Namun, beberapa pihak tetap menyayangkan keberadaan PP itu. Ketua Asosiasi Pertambangan Batubara Indonesia Bob Kamandanu mengatakan, PP tersebut tidak adil bagi investor asing. Menurut dia, aturan ini bisa memengaruhi investasi pertambangan di Indonesia.

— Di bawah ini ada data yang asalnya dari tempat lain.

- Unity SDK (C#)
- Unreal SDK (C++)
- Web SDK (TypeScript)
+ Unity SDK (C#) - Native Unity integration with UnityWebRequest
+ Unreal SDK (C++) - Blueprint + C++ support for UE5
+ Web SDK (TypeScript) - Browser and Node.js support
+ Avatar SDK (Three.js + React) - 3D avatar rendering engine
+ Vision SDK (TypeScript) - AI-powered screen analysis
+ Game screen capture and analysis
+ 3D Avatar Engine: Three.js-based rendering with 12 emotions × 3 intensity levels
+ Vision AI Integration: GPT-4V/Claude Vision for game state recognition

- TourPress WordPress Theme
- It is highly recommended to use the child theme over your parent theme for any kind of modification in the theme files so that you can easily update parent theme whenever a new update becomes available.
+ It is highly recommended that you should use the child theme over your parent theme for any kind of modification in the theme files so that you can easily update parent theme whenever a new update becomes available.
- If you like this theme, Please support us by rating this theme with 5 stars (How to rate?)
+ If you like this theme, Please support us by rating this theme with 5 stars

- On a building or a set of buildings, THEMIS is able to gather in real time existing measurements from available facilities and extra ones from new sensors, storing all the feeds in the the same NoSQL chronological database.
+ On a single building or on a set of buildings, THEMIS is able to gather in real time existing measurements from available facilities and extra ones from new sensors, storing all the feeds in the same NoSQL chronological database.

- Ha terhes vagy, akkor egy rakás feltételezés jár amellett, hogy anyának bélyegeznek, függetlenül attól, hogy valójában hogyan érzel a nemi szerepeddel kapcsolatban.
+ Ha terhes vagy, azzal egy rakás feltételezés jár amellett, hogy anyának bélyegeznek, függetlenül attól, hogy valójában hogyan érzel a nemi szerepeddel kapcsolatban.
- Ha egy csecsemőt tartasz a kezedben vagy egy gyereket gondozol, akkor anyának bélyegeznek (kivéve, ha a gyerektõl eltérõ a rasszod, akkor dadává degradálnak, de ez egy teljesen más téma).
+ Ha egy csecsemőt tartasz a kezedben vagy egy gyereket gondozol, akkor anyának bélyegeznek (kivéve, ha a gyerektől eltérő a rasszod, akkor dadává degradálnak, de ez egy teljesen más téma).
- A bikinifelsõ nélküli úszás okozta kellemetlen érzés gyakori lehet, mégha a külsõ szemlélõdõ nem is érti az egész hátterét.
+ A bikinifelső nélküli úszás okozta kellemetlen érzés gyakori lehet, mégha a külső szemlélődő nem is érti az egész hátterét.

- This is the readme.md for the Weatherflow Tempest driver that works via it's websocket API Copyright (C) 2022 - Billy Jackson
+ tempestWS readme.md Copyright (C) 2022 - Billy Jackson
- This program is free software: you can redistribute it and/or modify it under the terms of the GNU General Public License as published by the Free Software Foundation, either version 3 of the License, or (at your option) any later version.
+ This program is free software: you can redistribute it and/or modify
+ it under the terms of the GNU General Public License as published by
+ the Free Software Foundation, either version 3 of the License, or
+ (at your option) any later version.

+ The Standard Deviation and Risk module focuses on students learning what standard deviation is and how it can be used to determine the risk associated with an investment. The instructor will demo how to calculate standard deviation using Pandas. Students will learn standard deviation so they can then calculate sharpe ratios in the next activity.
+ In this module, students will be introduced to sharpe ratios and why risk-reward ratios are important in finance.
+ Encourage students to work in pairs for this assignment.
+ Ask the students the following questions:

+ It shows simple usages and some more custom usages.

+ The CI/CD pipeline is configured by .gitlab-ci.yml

Dr Simon Butt dan Prof Luke Nottage, dua dosen dari University of Sydney, mengingatkan mustahaknya sektor pertambangan bagi Indonesia. Selain menyumbang 17 persen terhadap produk domestik bruto, porsinya pun lumayan terhadap investasi asing langsung, yakni 3,6 miliar dollar AS dari 20 miliar dollar AS pada 2011. Artinya, kalau investor terganggu oleh PP ini, yang rugi Indonesia juga (East Asia Forum, 13 Mei 2012).
Betapapun, seperti ditegaskan Menko Perekonomian Hatta Rajasa, pemerintah menjamin divestasi ”bukan nasionalisasi”.

Deli

Belakangan ini orang kerap menyebut nasionalisasi, terutama setelah melihat Bolivia, Venezuela, dan terakhir Argentina, yang oleh Robert Zoellick sewaktu masih Presiden Bank Dunia dikatakan sebagai kesalahan (mistake). Dari sekian nasionalisasi itu, ada pula yang bermuara ke arbitrase internasional.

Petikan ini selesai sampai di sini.